> _WHAT TO PRODUCE_:
Search the records below for the word "none", then return every line where it appears.

> _Excerpts from a dataset_:
☆ ☆ ☆ ☆ ☆ ☆ ☆
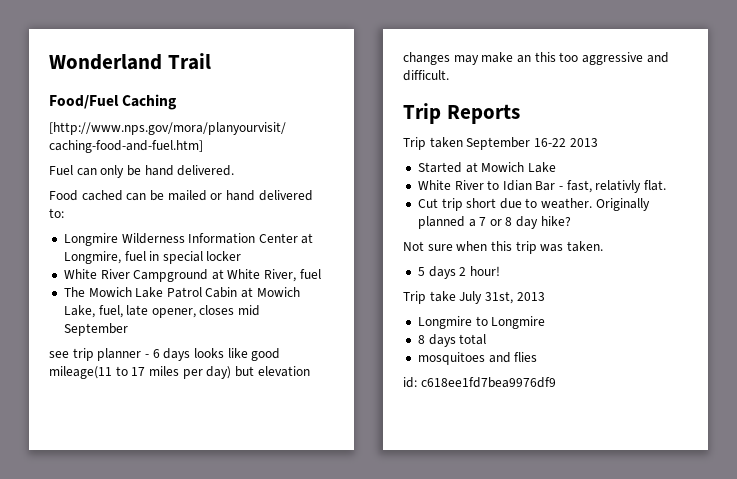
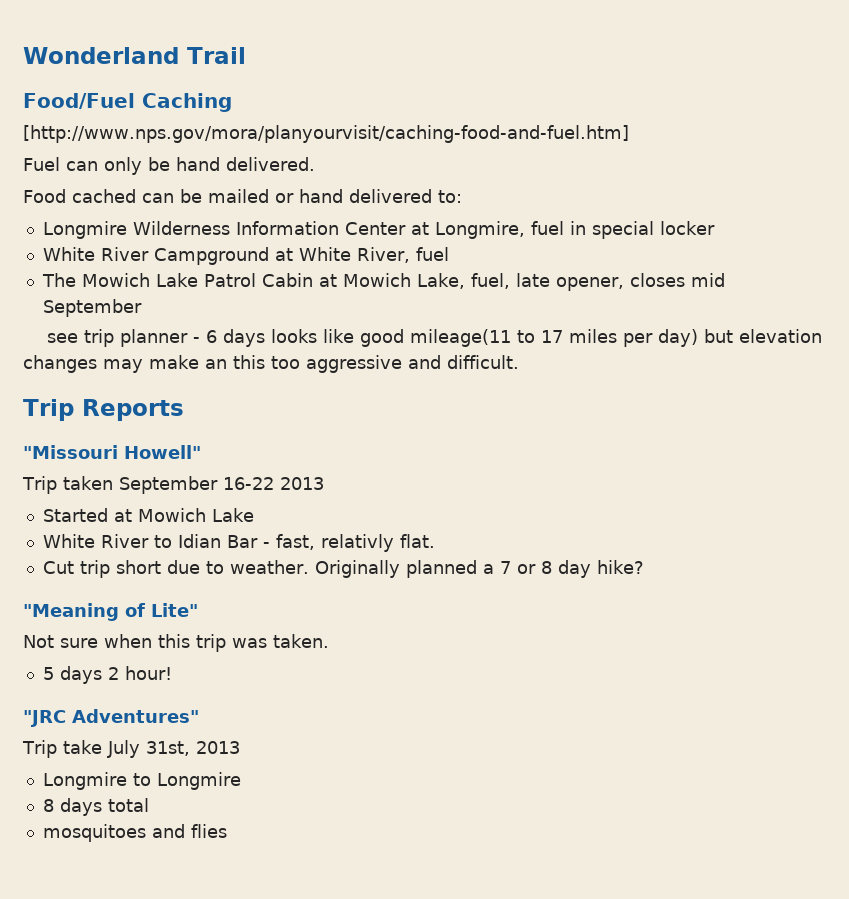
(520, 114) none -> [23,445,201,459] // "Missouri Howell"
(571, 221) none -> [23,603,198,621] // "Meaning of Lite"
(500, 271) none -> [23,709,199,727] // "JRC Adventures"
[403,377,556,388] // id: c618ee1fd7bea9976df9 -> (227, 831) none

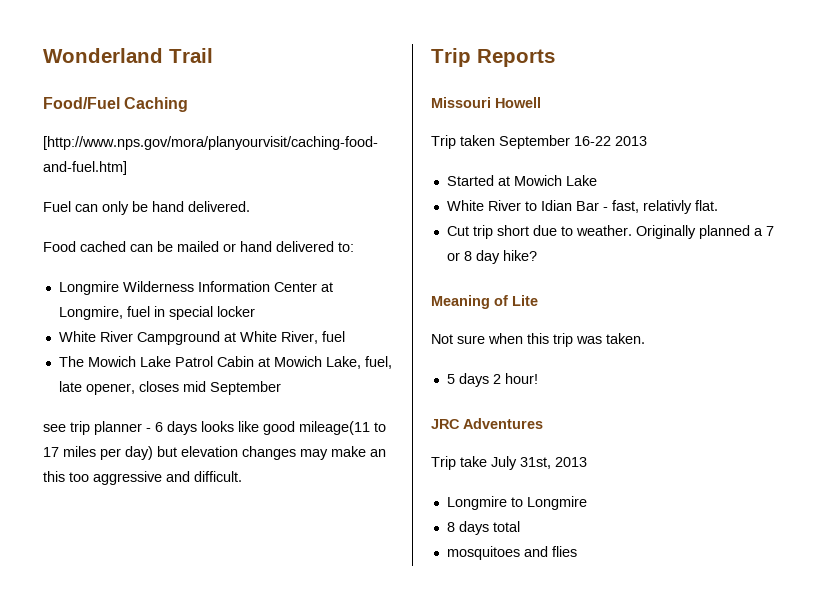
[23,445,201,459] "Missouri Howell" -> [431,97,541,108] Missouri Howell
[23,603,198,621] "Meaning of Lite" -> [431,295,538,309] Meaning of Lite
[23,709,199,727] "JRC Adventures" -> [431,418,543,429] JRC Adventures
☆ ☆ ☆ ☆ ☆ ☆ ☆
> _ANSWER FOR THIS EXERCISE_:
(520, 114) none -> [23,445,201,459] // "Missouri Howell"
(571, 221) none -> [23,603,198,621] // "Meaning of Lite"
(500, 271) none -> [23,709,199,727] // "JRC Adventures"
[403,377,556,388] // id: c618ee1fd7bea9976df9 -> (227, 831) none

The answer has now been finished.